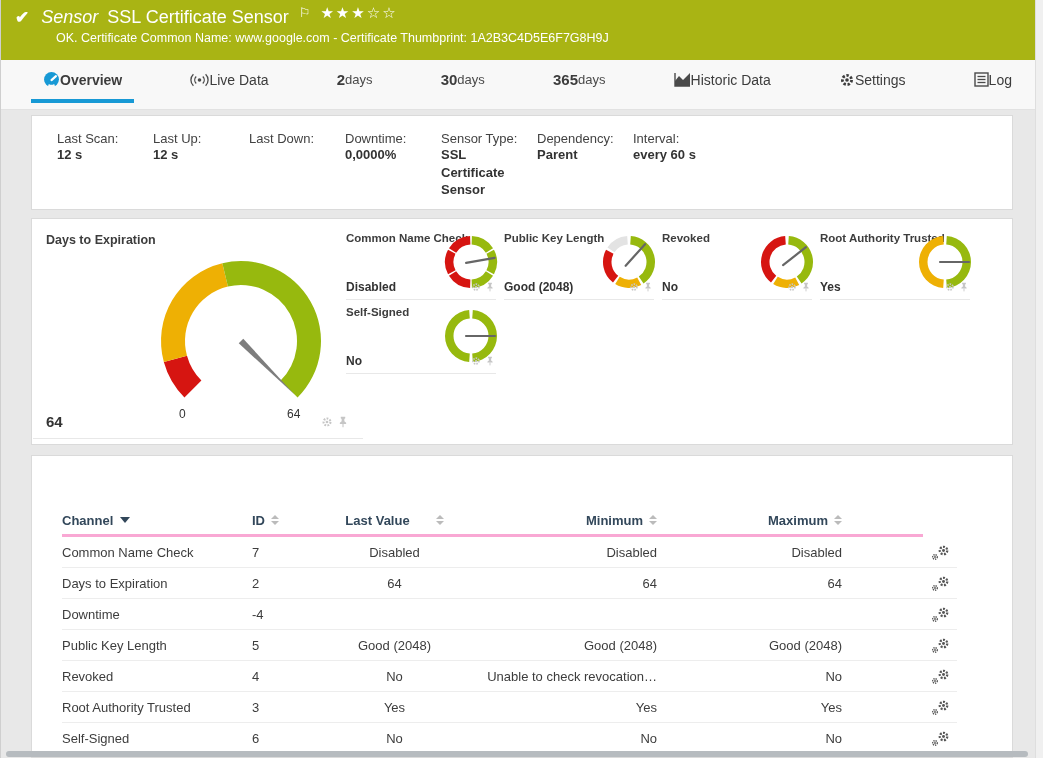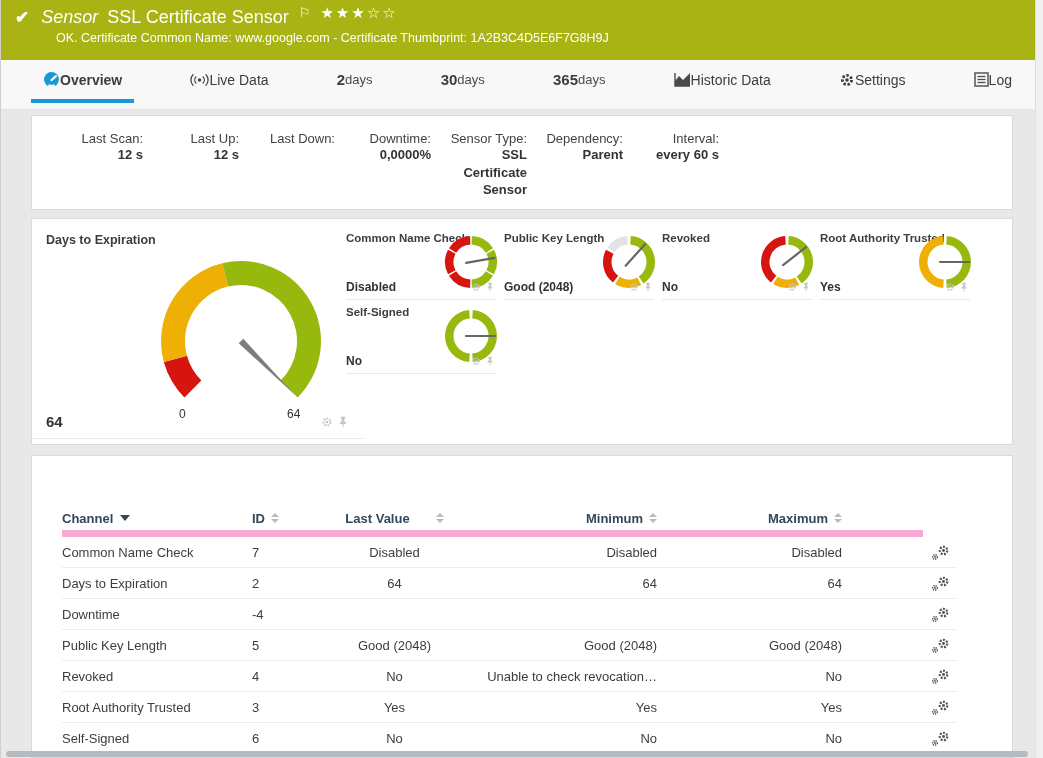--- a/index.html
+++ b/index.html
@@ -43,7 +43,7 @@
 
   
   .panel { position:absolute; left:30px; width:982px; background:#fff; border:1px solid #dadada; }
-  .info-panel   { top:115px; height:95px;  display:flex; padding:15px 0 0 25px;text-align:right; }
+  .info-panel   { top:115px; height:95px;  display:flex; padding:15px 0 0 25px; }
   .gauges-panel { top:218px; height:227px; }
   .table-panel  { top:455px; height:303px; padding:50px 55px 0 30px; }
 

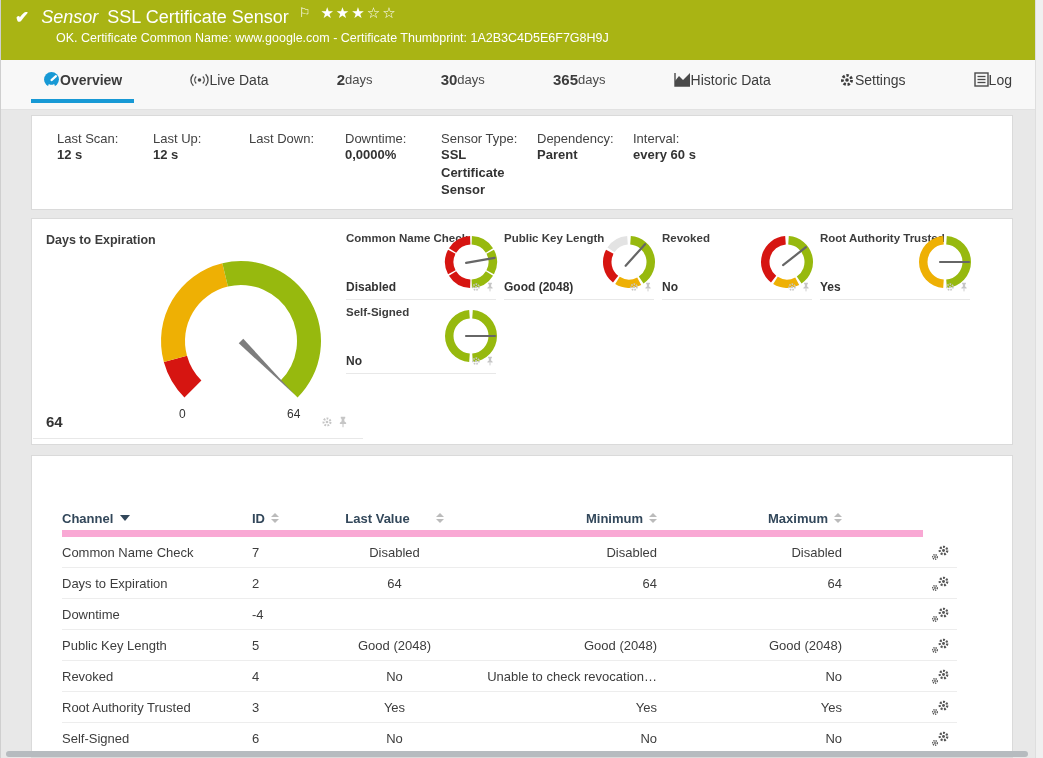--- a/index.html
+++ b/index.html
@@ -80,7 +80,7 @@
     align-items:center; height:31px; font-size:13px; color:#3d3d3d;
   }
   .tbl-row > div { border-bottom:1px solid #ededed; height:100%; display:flex; align-items:center; }
-  .tbl-header > div { border-bottom:7px solid #f9a8d4; }
+  .tbl-header > div { border-bottom:3px solid #f9a8d4; }
   .tbl-header { color:#32475a; font-weight:bold; }
   .tbl-header > .c-icon { border-bottom:none; }
   .c-last { justify-content:center;gap:20px; }

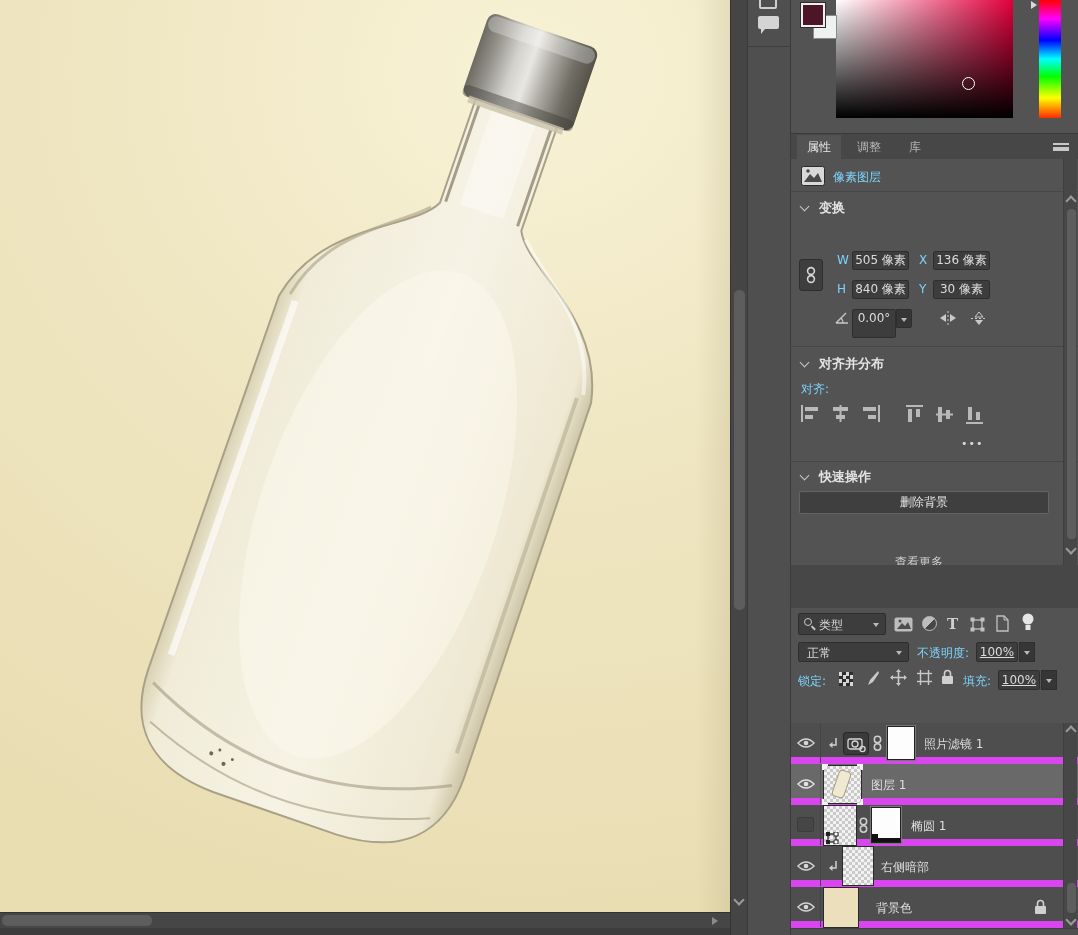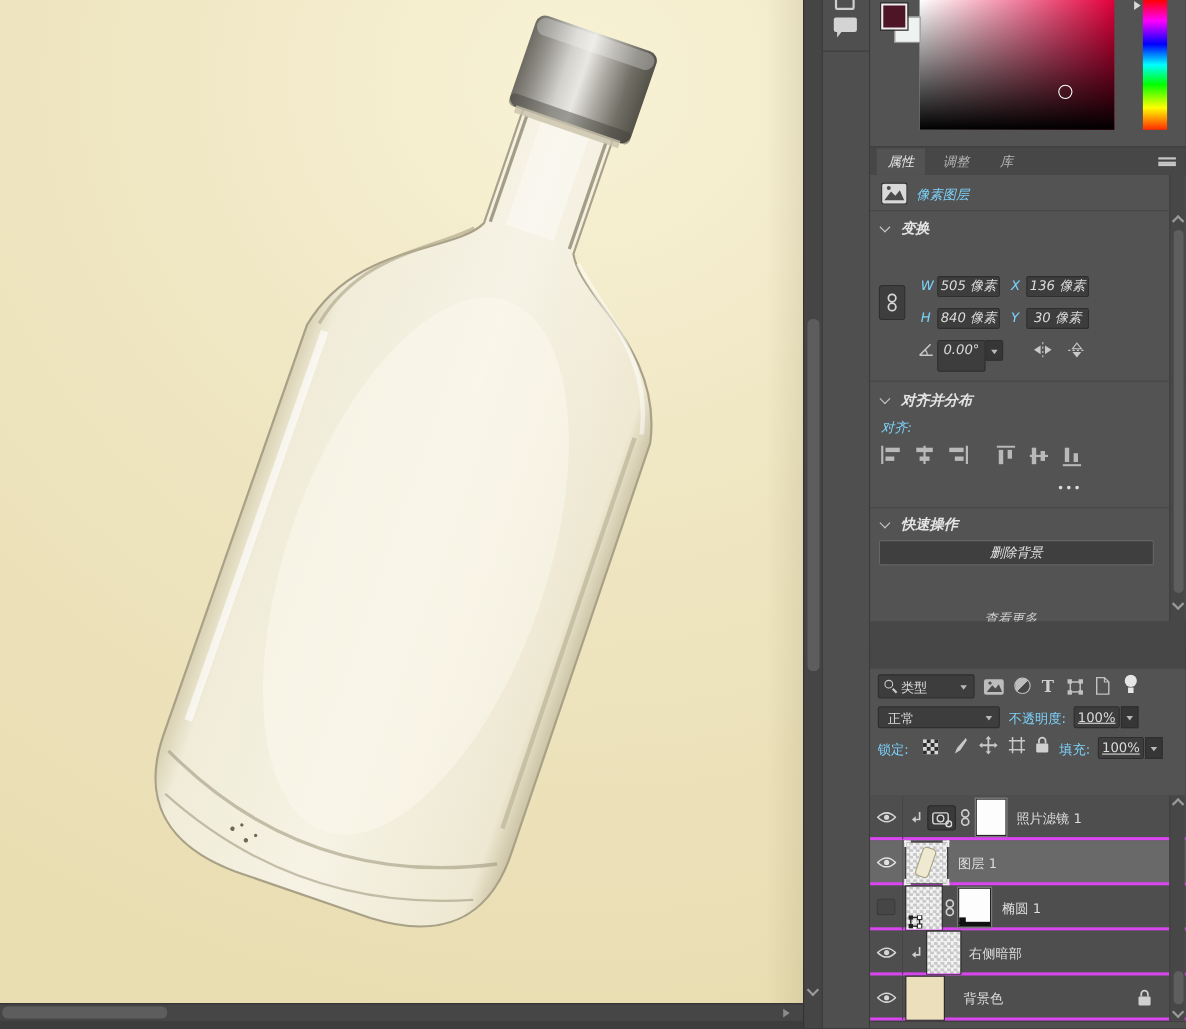--- a/index.html
+++ b/index.html
@@ -52,7 +52,7 @@
   .menu-icon::after{content:"";position:absolute;left:0;top:2px;width:16px;height:2px;background:#c7c7c7;}
 
   
-  .props{left:0;top:135px;width:288px;height:430px;font-style:italic;}
+  .props{left:0;top:135px;width:288px;height:430px;}
   .props .content{left:0;top:24px;width:288px;height:406px;background:#535353;}
   .field{background:#3d3d3d;border:1px solid #2e2e2e;color:#dcdcdc;font-size:12px;line-height:17px;text-align:center;border-radius:2px;}
   .sect-chev{width:7px;height:7px;border-right:1.6px solid #c9c9c9;border-bottom:1.6px solid #c9c9c9;transform:rotate(45deg);}

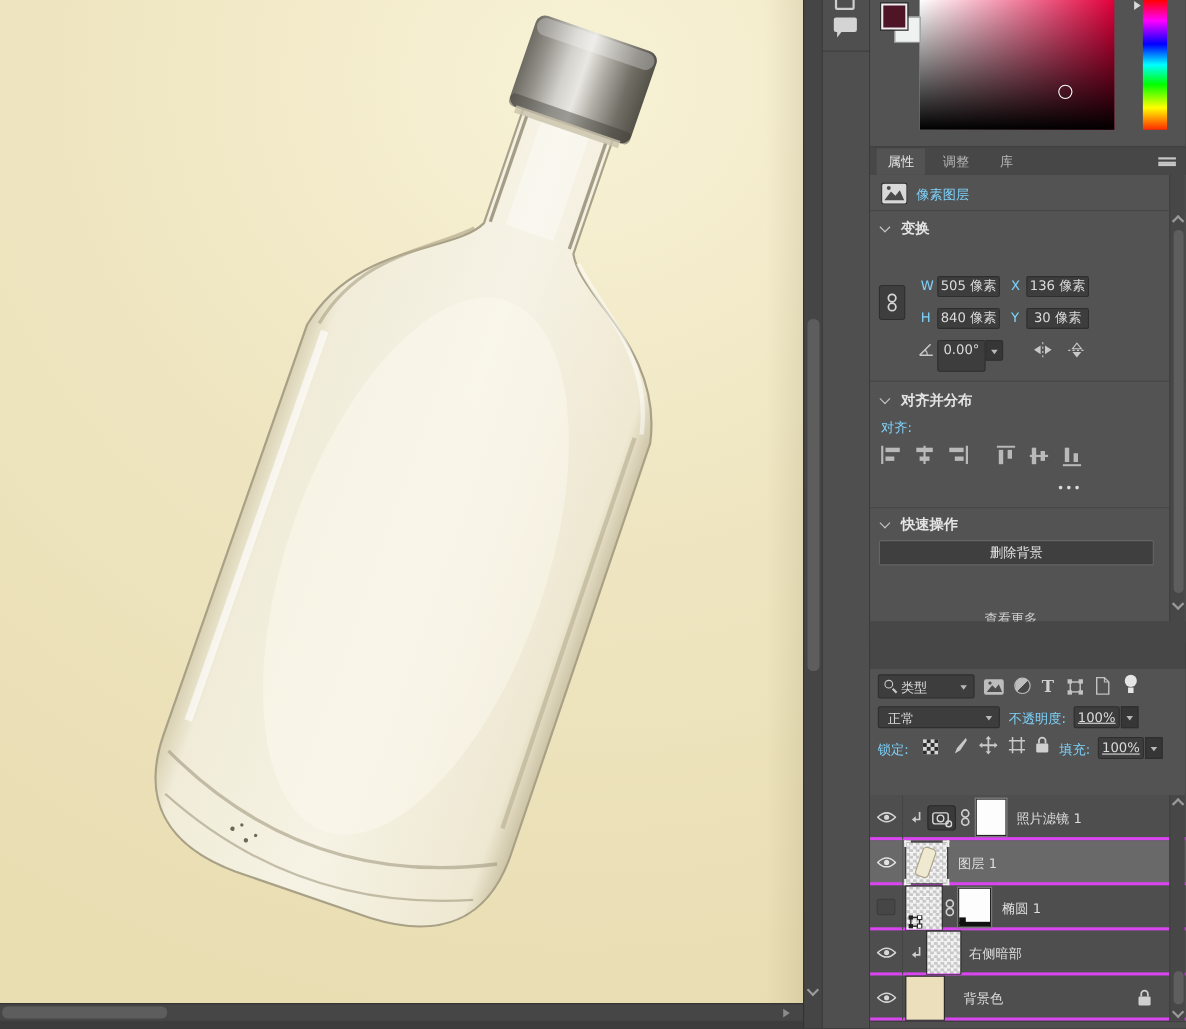--- a/index.html
+++ b/index.html
@@ -68,7 +68,7 @@
   .layers{left:0;top:585px;width:288px;height:350px;}
   .layers .content{left:0;top:23px;width:288px;height:327px;background:#535353;}
   .dropdown{background:#3d3d3d;border:1px solid #2e2e2e;border-radius:2px;color:#dcdcdc;font-size:12px;text-decoration:underline;}
-  .lrow{left:0;width:288px;height:41px;background:#4e4e4e;border-bottom:3px solid #d946ef;}
+  .lrow{left:0;width:288px;height:41px;background:#4e4e4e;border-bottom:7px solid #d946ef;}
   .lrow.sel{background:#696969;}
   .eyebox{left:0;top:0;width:30px;height:40px;border-right:1px solid #454545;}
   .checker{background:repeating-conic-gradient(#c9c9c9 0 25%,#f3f3f3 0 50%) 0 0/8px 8px;}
□ □ □ □ □ □ □
» WHAT YOU WILL DO:
With the images removed, give back every entry exactly as shown.

» RESPONSE:
--- a/index.html
+++ b/index.html
@@ -43,7 +43,7 @@
 
   
   .panel { position:absolute; left:30px; width:982px; background:#fff; border:1px solid #dadada; }
-  .info-panel   { top:115px; height:95px;  display:flex; padding:15px 0 0 25px;text-align:right; }
+  .info-panel   { top:115px; height:95px;  display:flex; padding:15px 0 0 25px; }
   .gauges-panel { top:218px; height:227px; }
   .table-panel  { top:455px; height:303px; padding:50px 55px 0 30px; }
 

--- a/index.html
+++ b/index.html
@@ -80,7 +80,7 @@
     align-items:center; height:31px; font-size:13px; color:#3d3d3d;
   }
   .tbl-row > div { border-bottom:1px solid #ededed; height:100%; display:flex; align-items:center; }
-  .tbl-header > div { border-bottom:7px solid #f9a8d4; }
+  .tbl-header > div { border-bottom:3px solid #f9a8d4; }
   .tbl-header { color:#32475a; font-weight:bold; }
   .tbl-header > .c-icon { border-bottom:none; }
   .c-last { justify-content:center;gap:20px; }

--- a/index.html
+++ b/index.html
@@ -52,7 +52,7 @@
   .menu-icon::after{content:"";position:absolute;left:0;top:2px;width:16px;height:2px;background:#c7c7c7;}
 
   
-  .props{left:0;top:135px;width:288px;height:430px;font-style:italic;}
+  .props{left:0;top:135px;width:288px;height:430px;}
   .props .content{left:0;top:24px;width:288px;height:406px;background:#535353;}
   .field{background:#3d3d3d;border:1px solid #2e2e2e;color:#dcdcdc;font-size:12px;line-height:17px;text-align:center;border-radius:2px;}
   .sect-chev{width:7px;height:7px;border-right:1.6px solid #c9c9c9;border-bottom:1.6px solid #c9c9c9;transform:rotate(45deg);}

--- a/index.html
+++ b/index.html
@@ -68,7 +68,7 @@
   .layers{left:0;top:585px;width:288px;height:350px;}
   .layers .content{left:0;top:23px;width:288px;height:327px;background:#535353;}
   .dropdown{background:#3d3d3d;border:1px solid #2e2e2e;border-radius:2px;color:#dcdcdc;font-size:12px;text-decoration:underline;}
-  .lrow{left:0;width:288px;height:41px;background:#4e4e4e;border-bottom:3px solid #d946ef;}
+  .lrow{left:0;width:288px;height:41px;background:#4e4e4e;border-bottom:7px solid #d946ef;}
   .lrow.sel{background:#696969;}
   .eyebox{left:0;top:0;width:30px;height:40px;border-right:1px solid #454545;}
   .checker{background:repeating-conic-gradient(#c9c9c9 0 25%,#f3f3f3 0 50%) 0 0/8px 8px;}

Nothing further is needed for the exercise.